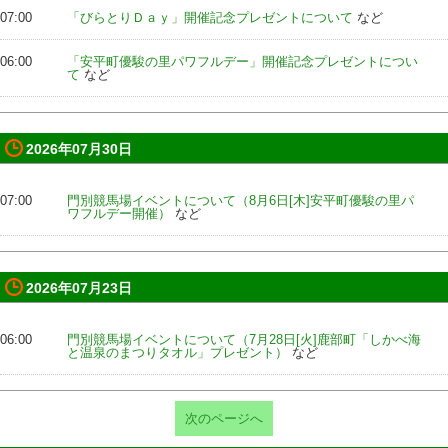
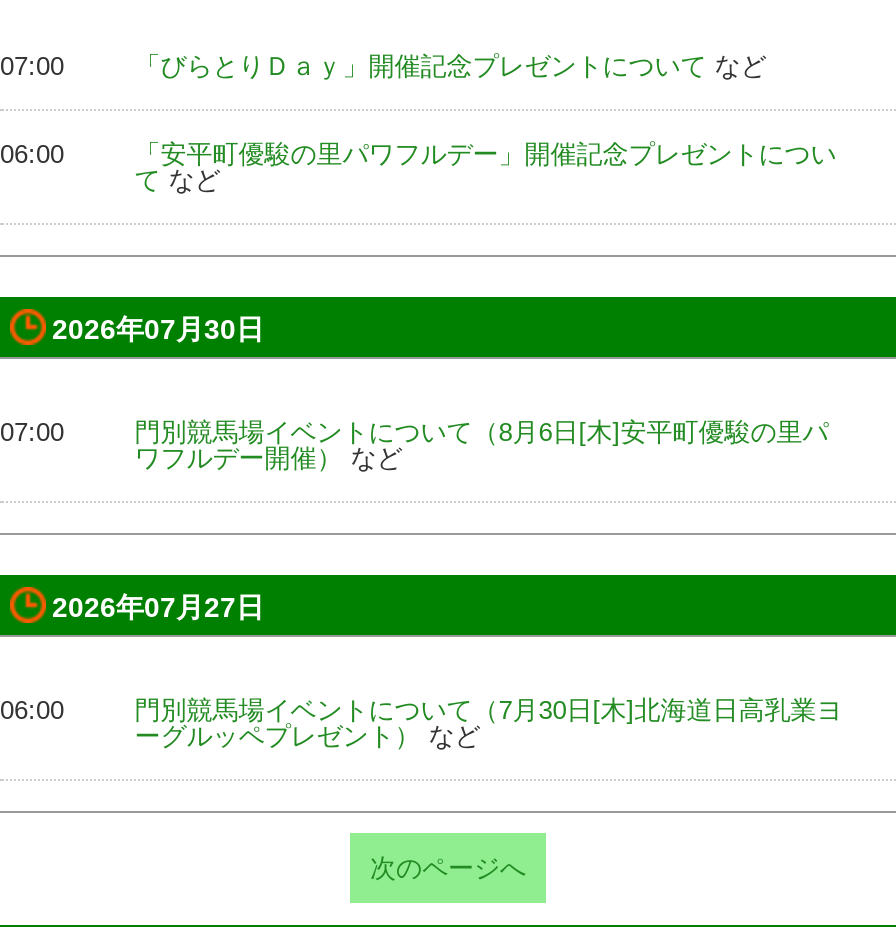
- 2026年07月23日
+ 2026年07月27日

- 門別競馬場イベントについて（7月28日[火]鹿部町「しかべ海
- と温泉のまつりタオル」プレゼント）など
+ 門別競馬場イベントについて（7月30日[木]北海道日高乳業ヨ
+ ーグルッペプレゼント）など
=-=-=
### Task prompt
Start at the line with "- と温泉のまつりタオル」プレゼント）など". Give that line and every line after it again, word for word, through the last line above.

### Exercise output
- と温泉のまつりタオル」プレゼント）など
+ 門別競馬場イベントについて（7月30日[木]北海道日高乳業ヨ
+ ーグルッペプレゼント）など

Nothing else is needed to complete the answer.